_WHAT YOU HAVE TO DO_:
Every line below should come back exactly as written, though the pictures stay out.

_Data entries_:
>>>

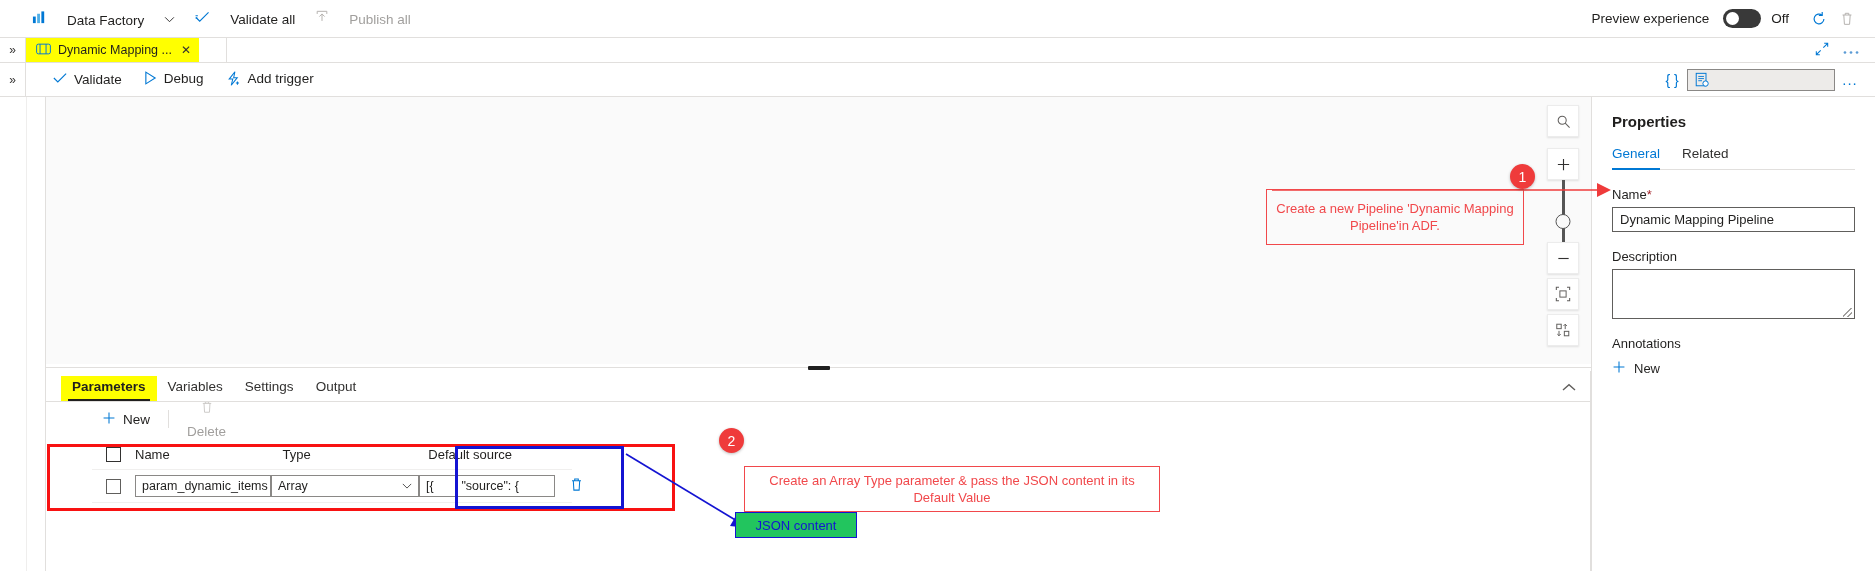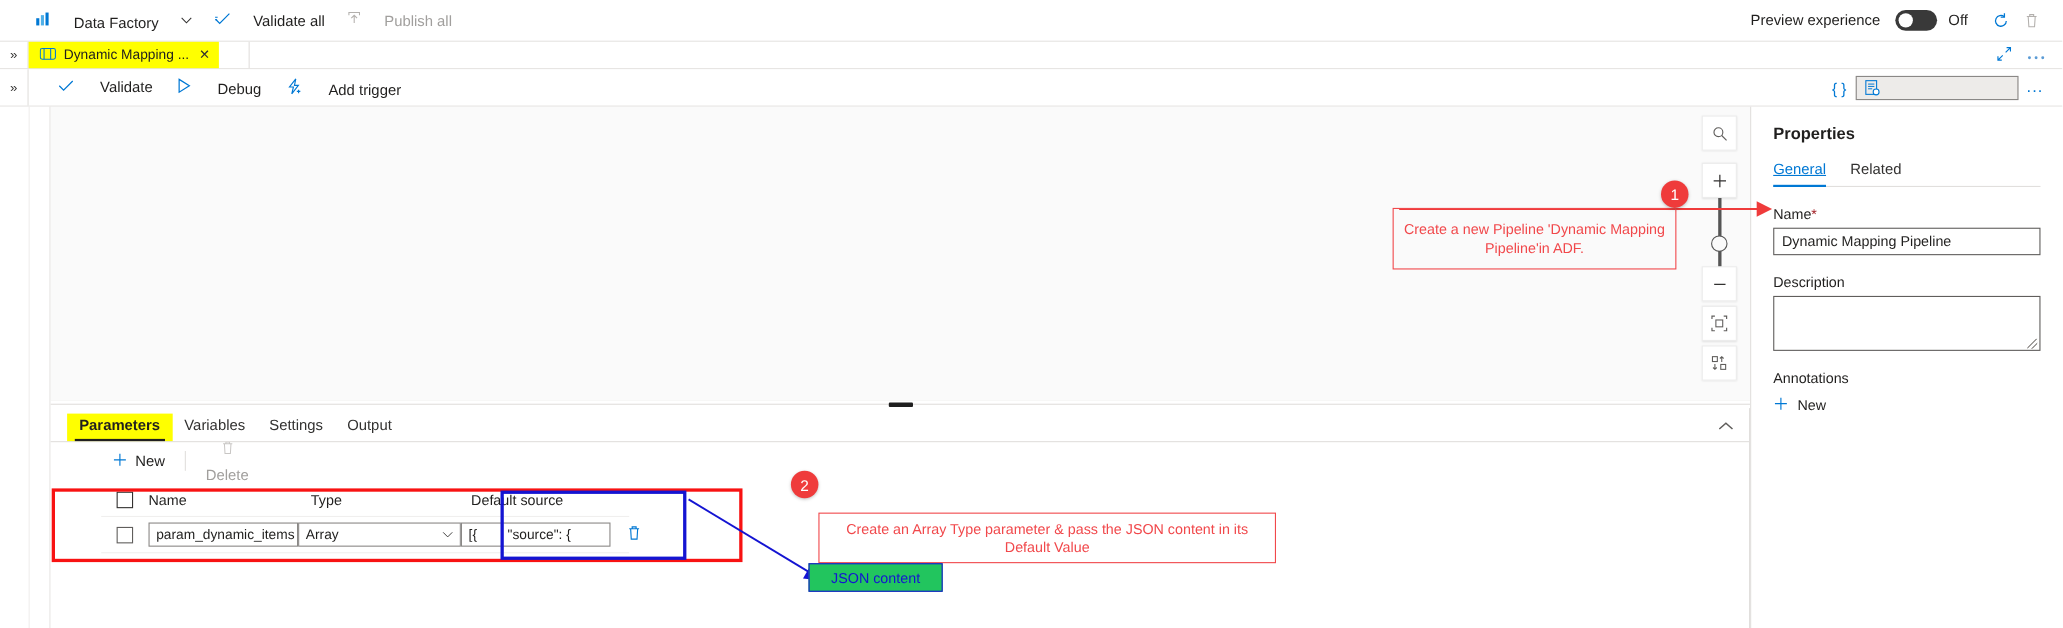--- a/index.html
+++ b/index.html
@@ -67,7 +67,7 @@
   .ab-rail { width:26px; display:flex; align-items:center; justify-content:center;
              color:#323130; font-size:12px; cursor:pointer; border-right:1px solid #e1dfdd; height:100%;}
   .ab-items { display:flex; align-items:center; padding-left:18px; gap:4px; }
-  .ab-item { display:flex; align-items:flex-end; gap:24px; padding:4px 9px; cursor:pointer; font-size:13.5px; }
+  .ab-item { display:flex; align-items:flex-start; gap:7px; padding:4px 9px; cursor:pointer; font-size:13.5px; }
   .ab-right { margin-left:auto; display:flex; align-items:center; padding-right:10px; }
   .ab-iconbtn { width:30px; height:26px; display:flex; align-items:center; justify-content:center; cursor:pointer; }
   .ab-iconbtn.sel { background:#edebe9; }

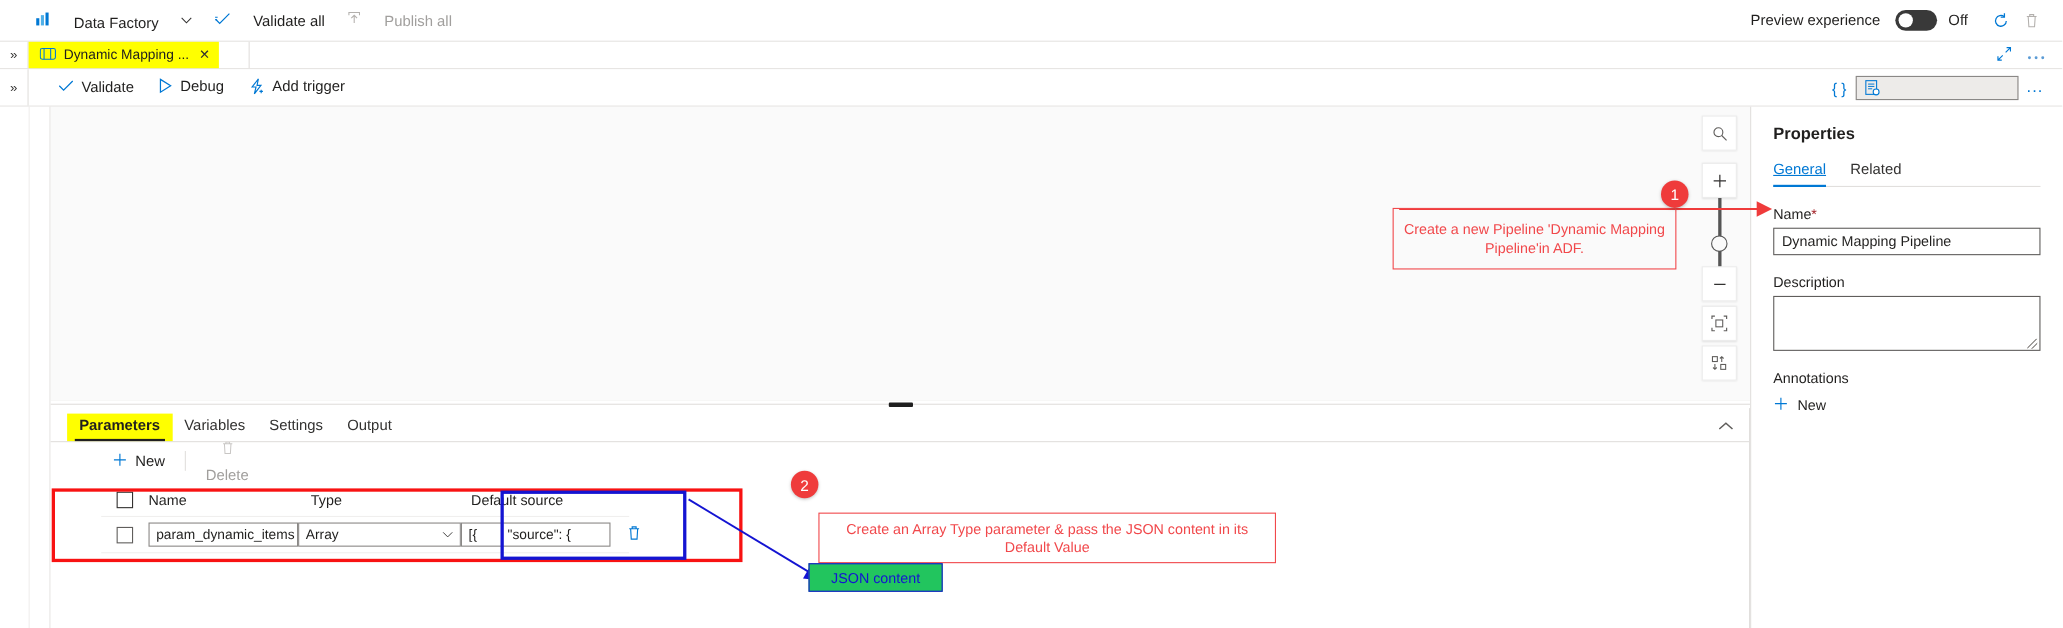--- a/index.html
+++ b/index.html
@@ -161,7 +161,7 @@
   .props h2 { font-size:15px; font-weight:bold; margin:16px 0 0 0; color:#201f1e; }
   .prop-tabs { display:flex; gap:22px; margin-top:16px; border-bottom:1px solid #e1dfdd; }
   .prop-tab { position:relative; padding-bottom:8px; font-size:13.5px; color:#323130; cursor:pointer; }
-  .prop-tab.active { color:#0078d4;text-decoration:underline; }
+  .prop-tab.active { color:#0078d4; }
   .prop-tab.active::after { content:""; position:absolute; left:0; right:0; bottom:-1px; height:2px; background:#0078d4; }
   .field-label { font-size:13px; color:#201f1e; margin-top:17px; margin-bottom:5px; }
   .req { color:#a4262c; }

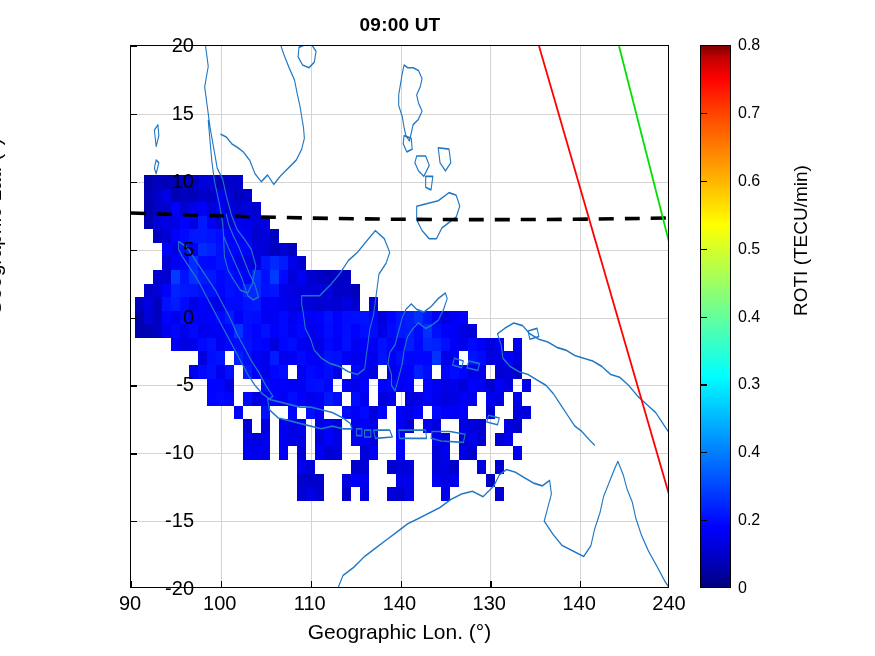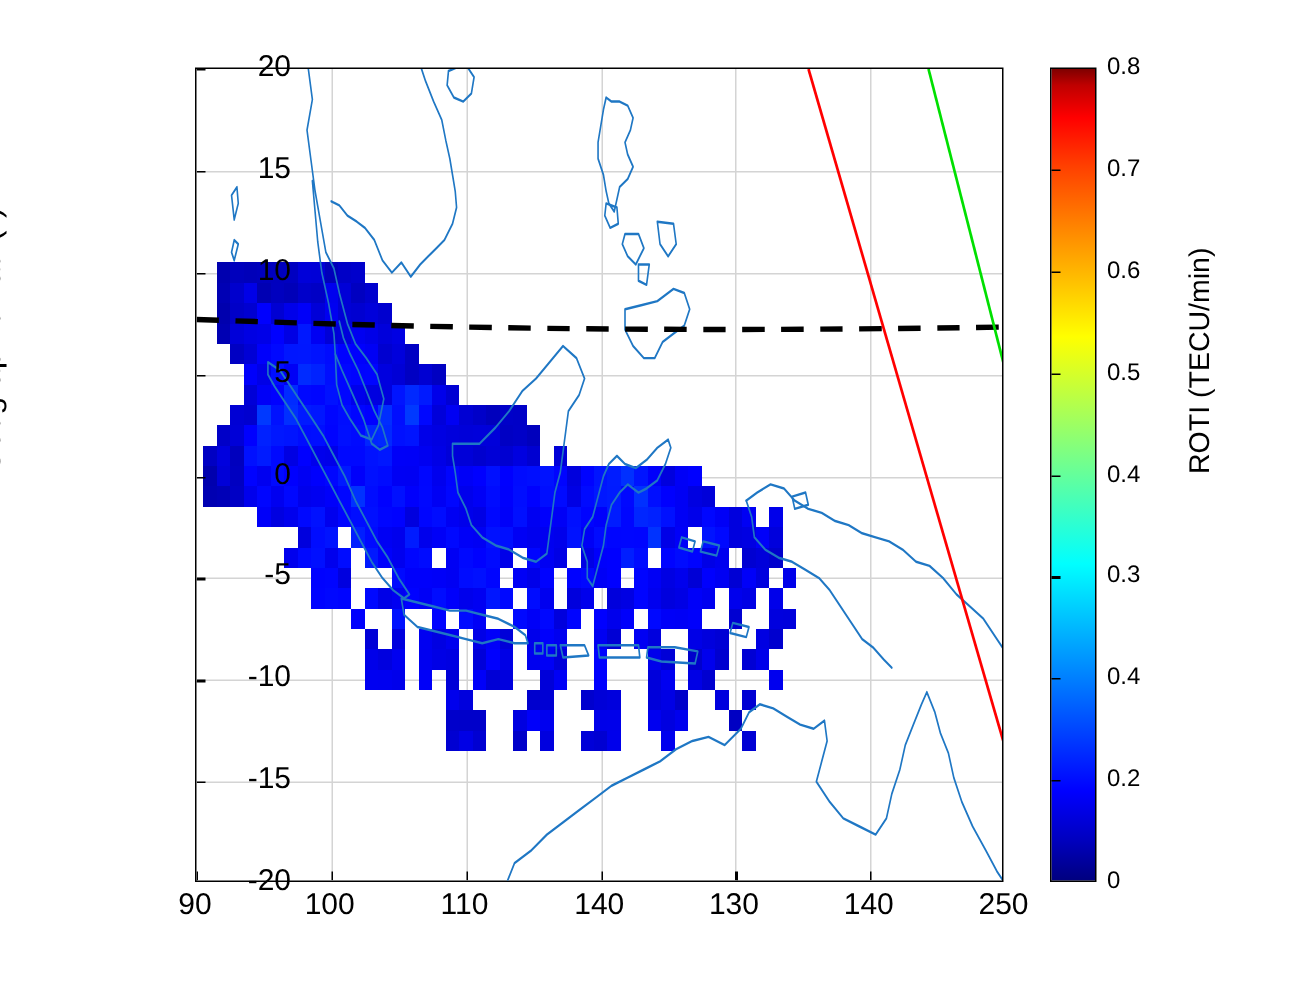--- a/index.html
+++ b/index.html
@@ -57,6 +57,7 @@
 
 <div id="figure">
 
+  <div id="title">09:00 UT</div>
 
   <div id="axes">
 

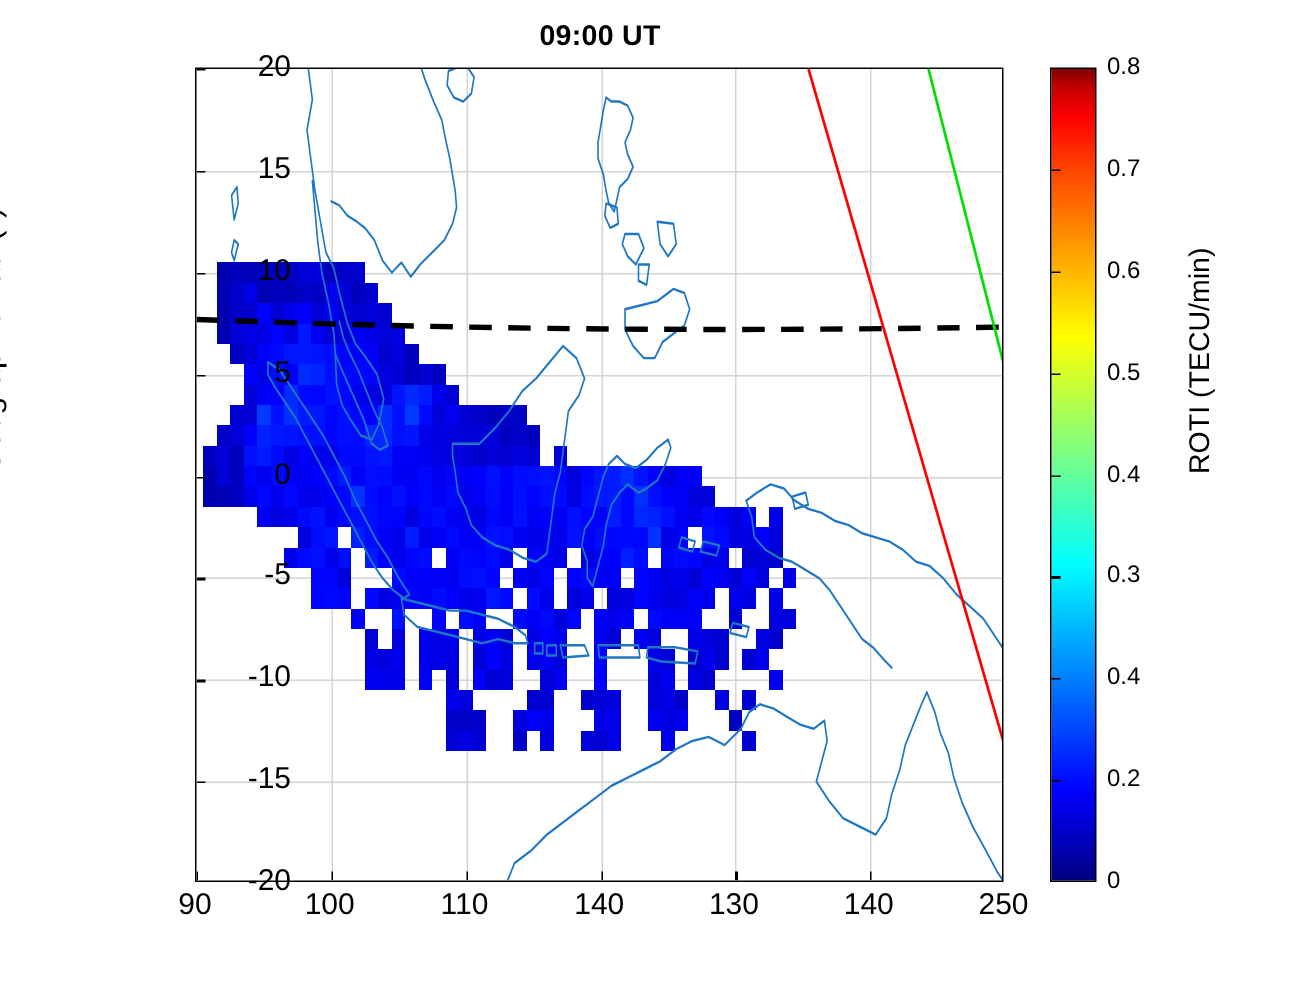--- a/index.html
+++ b/index.html
@@ -1697,7 +1697,7 @@
   <div class="xlab" style="left:399.5px">140</div>
   <div class="xlab" style="left:489.3px">130</div>
   <div class="xlab" style="left:579.2px">140</div>
-  <div class="xlab" style="left:669px">250</div>
+  <div class="xlab" style="left:669px">240</div>
 
   <div id="ytitle">Geographic Lat. (°)</div>
 

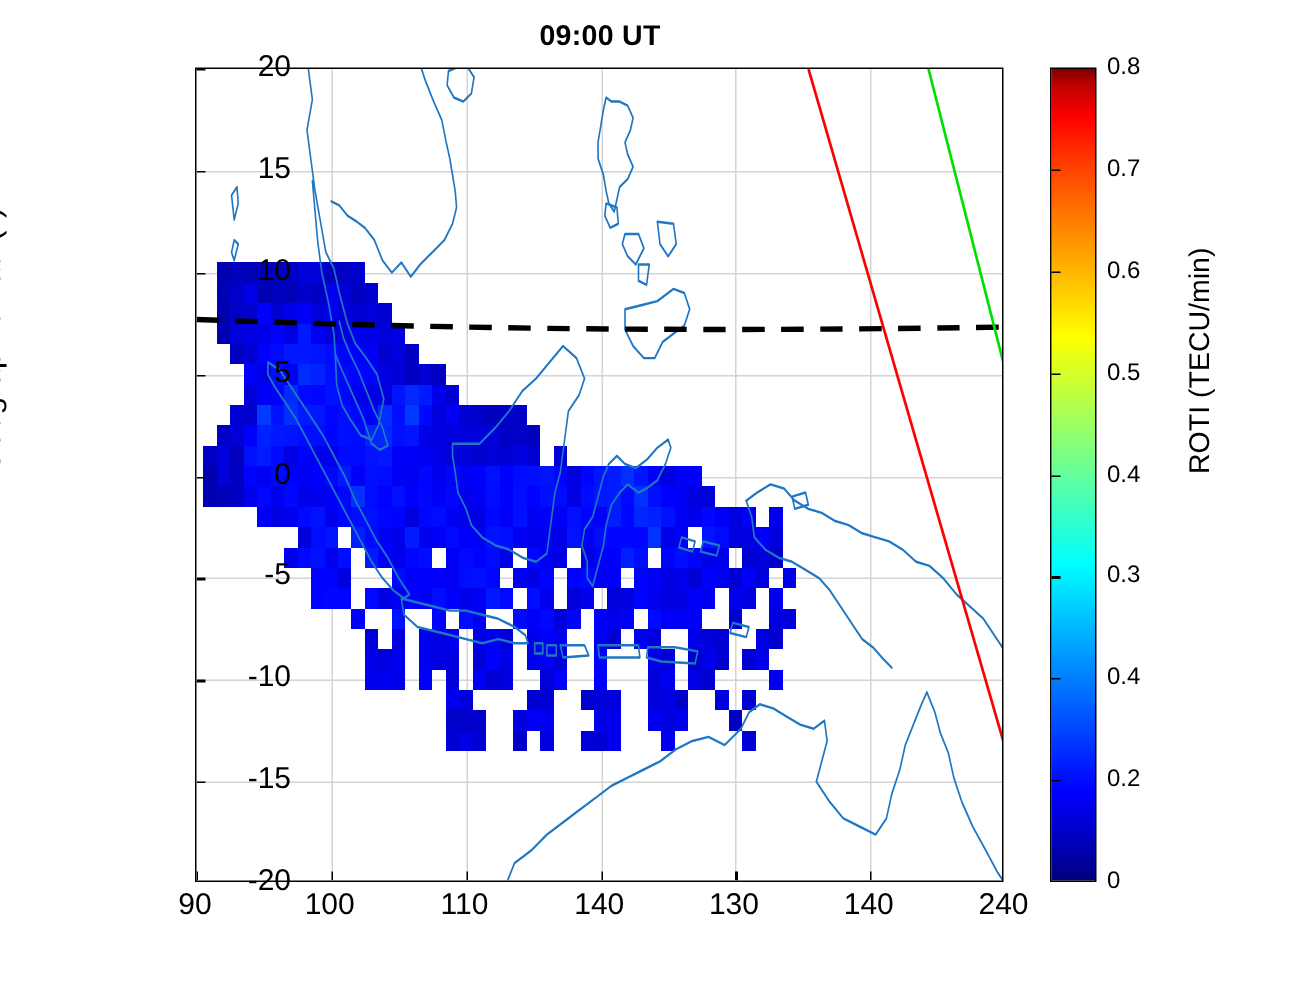--- a/index.html
+++ b/index.html
@@ -1700,6 +1700,7 @@
   <div class="xlab" style="left:669px">240</div>
 
   <div id="ytitle">Geographic Lat. (°)</div>
+  <div id="xtitle">Geographic Lon. (°)</div>
 
   <div id="cbar"></div>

<<<

_RESPONSE AREA_:
--- a/index.html
+++ b/index.html
@@ -67,7 +67,7 @@
   .ab-rail { width:26px; display:flex; align-items:center; justify-content:center;
              color:#323130; font-size:12px; cursor:pointer; border-right:1px solid #e1dfdd; height:100%;}
   .ab-items { display:flex; align-items:center; padding-left:18px; gap:4px; }
-  .ab-item { display:flex; align-items:flex-end; gap:24px; padding:4px 9px; cursor:pointer; font-size:13.5px; }
+  .ab-item { display:flex; align-items:flex-start; gap:7px; padding:4px 9px; cursor:pointer; font-size:13.5px; }
   .ab-right { margin-left:auto; display:flex; align-items:center; padding-right:10px; }
   .ab-iconbtn { width:30px; height:26px; display:flex; align-items:center; justify-content:center; cursor:pointer; }
   .ab-iconbtn.sel { background:#edebe9; }

--- a/index.html
+++ b/index.html
@@ -161,7 +161,7 @@
   .props h2 { font-size:15px; font-weight:bold; margin:16px 0 0 0; color:#201f1e; }
   .prop-tabs { display:flex; gap:22px; margin-top:16px; border-bottom:1px solid #e1dfdd; }
   .prop-tab { position:relative; padding-bottom:8px; font-size:13.5px; color:#323130; cursor:pointer; }
-  .prop-tab.active { color:#0078d4;text-decoration:underline; }
+  .prop-tab.active { color:#0078d4; }
   .prop-tab.active::after { content:""; position:absolute; left:0; right:0; bottom:-1px; height:2px; background:#0078d4; }
   .field-label { font-size:13px; color:#201f1e; margin-top:17px; margin-bottom:5px; }
   .req { color:#a4262c; }

--- a/index.html
+++ b/index.html
@@ -57,6 +57,7 @@
 
 <div id="figure">
 
+  <div id="title">09:00 UT</div>
 
   <div id="axes">
 

--- a/index.html
+++ b/index.html
@@ -1697,7 +1697,7 @@
   <div class="xlab" style="left:399.5px">140</div>
   <div class="xlab" style="left:489.3px">130</div>
   <div class="xlab" style="left:579.2px">140</div>
-  <div class="xlab" style="left:669px">250</div>
+  <div class="xlab" style="left:669px">240</div>
 
   <div id="ytitle">Geographic Lat. (°)</div>
 

--- a/index.html
+++ b/index.html
@@ -1700,6 +1700,7 @@
   <div class="xlab" style="left:669px">240</div>
 
   <div id="ytitle">Geographic Lat. (°)</div>
+  <div id="xtitle">Geographic Lon. (°)</div>
 
   <div id="cbar"></div>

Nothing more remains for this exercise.